* EXERCISE: Here the job is to copy the data exactly and to exclude every image from it.

* GIVEN ENTRIES:

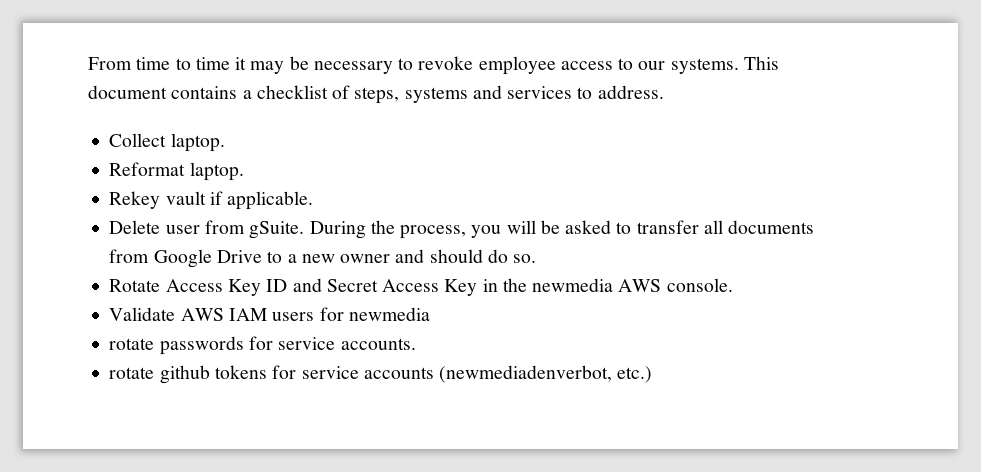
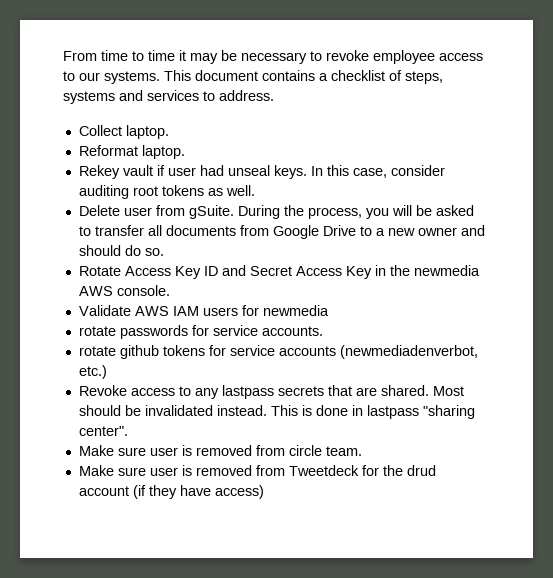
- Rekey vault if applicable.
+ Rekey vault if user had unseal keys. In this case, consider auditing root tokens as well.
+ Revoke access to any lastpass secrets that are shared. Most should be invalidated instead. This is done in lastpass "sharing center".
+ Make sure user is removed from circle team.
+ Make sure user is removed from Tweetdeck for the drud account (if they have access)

* ANSWER TO THIS TASK:
- Rekey vault if applicable.
+ Rekey vault if user had unseal keys. In this case, consider auditing root tokens as well.
+ Revoke access to any lastpass secrets that are shared. Most should be invalidated instead. This is done in lastpass "sharing center".
+ Make sure user is removed from circle team.
+ Make sure user is removed from Tweetdeck for the drud account (if they have access)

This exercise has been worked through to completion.